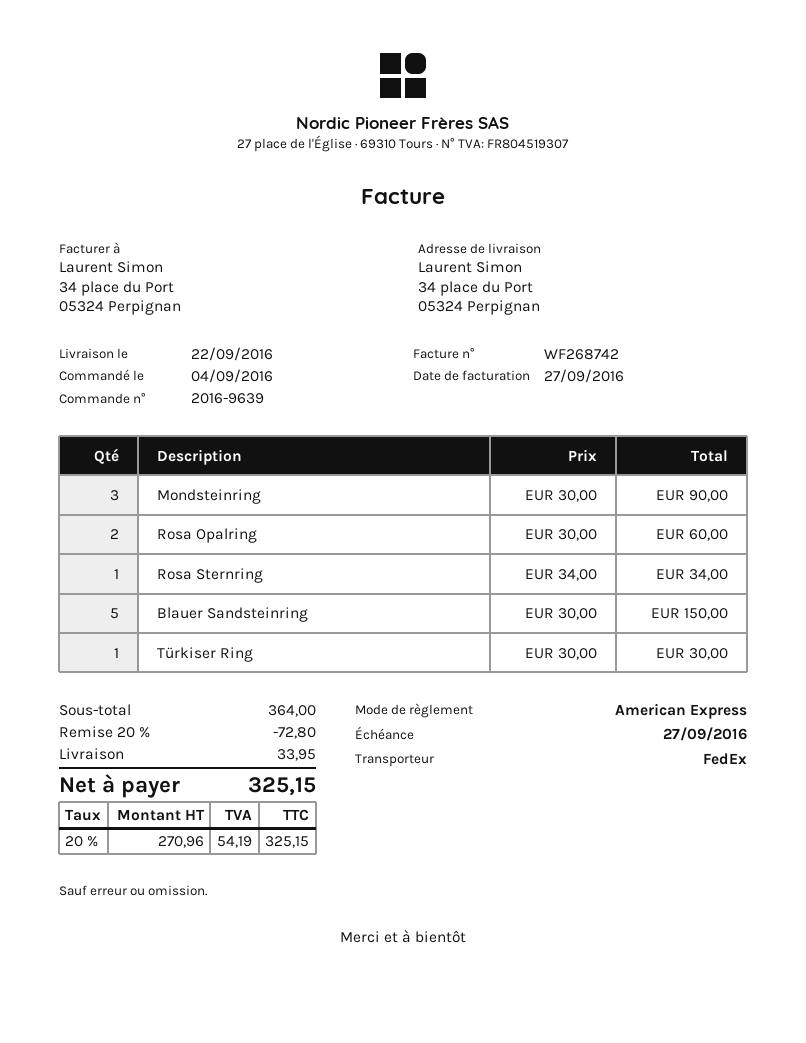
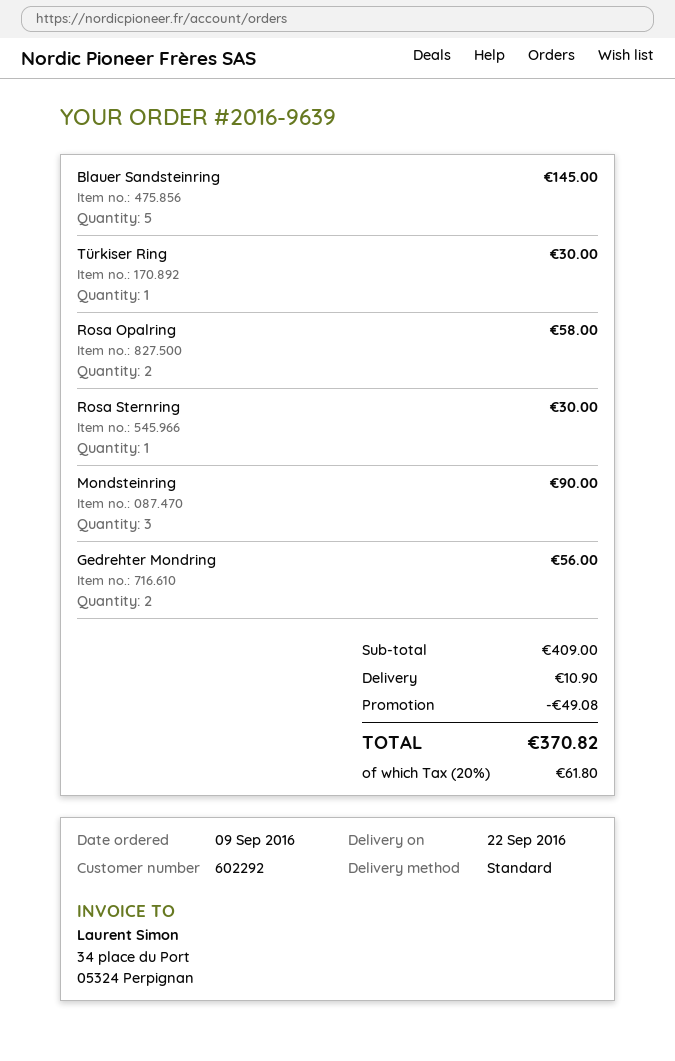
order date: 2016-09-04 -> 2016-09-09
shipping method: FedEx -> standard
Rosa Opalring: 2 for 60.00 -> 2 for 58.00
Rosa Sternring: 1 for 34.00 -> 1 for 30.00
Blauer Sandsteinring: 5 for 150.00 -> 5 for 145.00
Gedrehter Mondring: none -> 2 for 56.00
subtotal: 364.00 -> 409.00
discount: 72.80 -> 49.08
shipping: 33.95 -> 10.90
tax: 20% = 54.19 -> 20% = 61.80
total: 325.15 -> 370.82

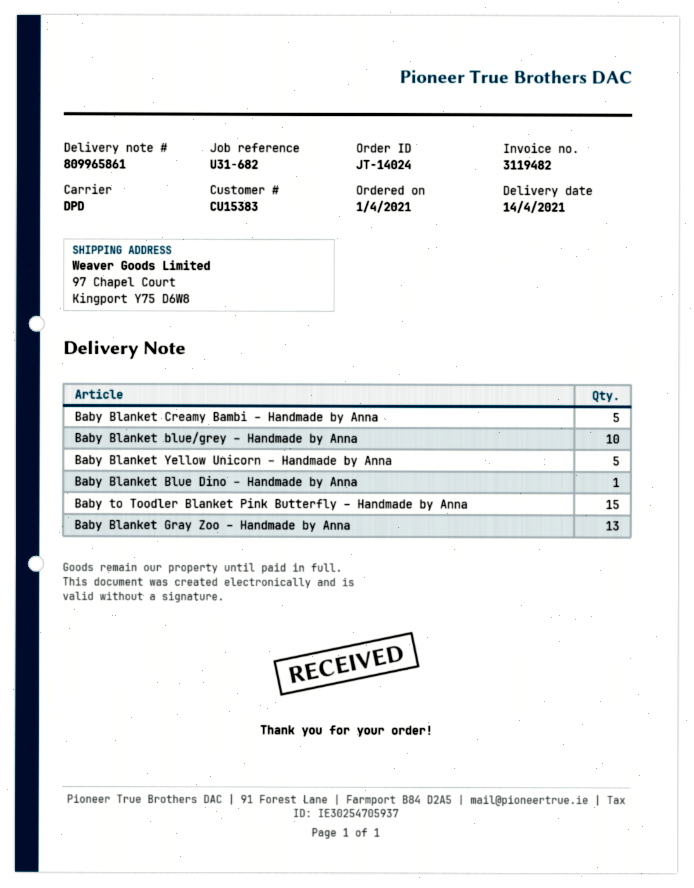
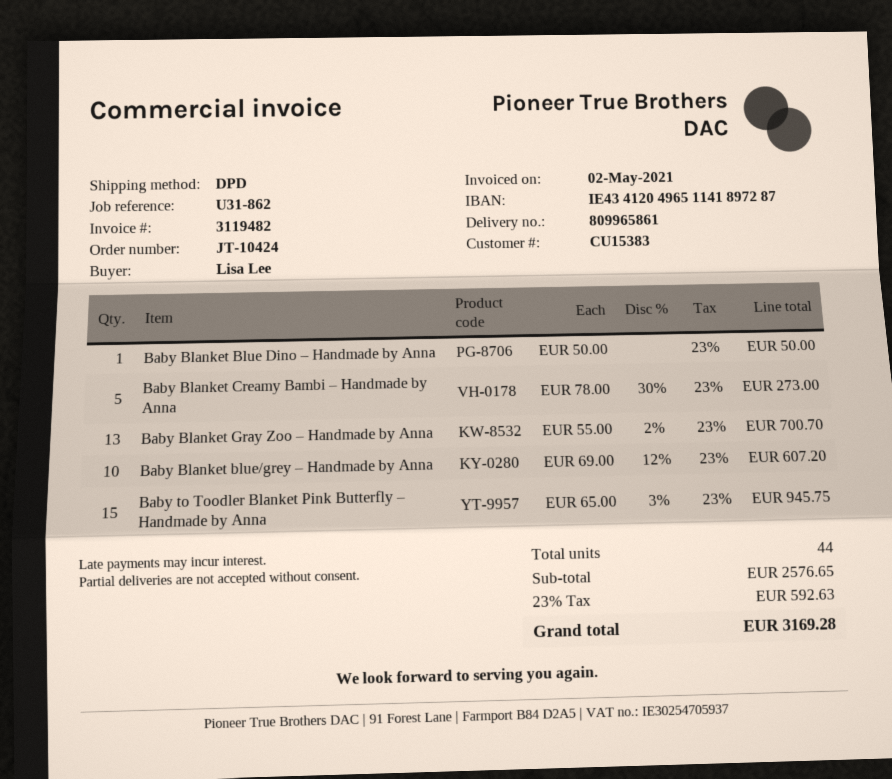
order number: JT-14024 -> JT-10424
reference: U31-682 -> U31-862
Baby Blanket Yellow Unicorn – Handmade by Anna: 5 -> none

WHAT TO DO. Beginning at the line that contains "Rosa Opalring: 2 for 60.00 -> 2 for 58.00", give the remaining lines of the records again exactly, through the last one. Leave out pictures.

REPLY.
Rosa Opalring: 2 for 60.00 -> 2 for 58.00
Rosa Sternring: 1 for 34.00 -> 1 for 30.00
Blauer Sandsteinring: 5 for 150.00 -> 5 for 145.00
Gedrehter Mondring: none -> 2 for 56.00
subtotal: 364.00 -> 409.00
discount: 72.80 -> 49.08
shipping: 33.95 -> 10.90
tax: 20% = 54.19 -> 20% = 61.80
total: 325.15 -> 370.82

order number: JT-14024 -> JT-10424
reference: U31-682 -> U31-862
Baby Blanket Yellow Unicorn – Handmade by Anna: 5 -> none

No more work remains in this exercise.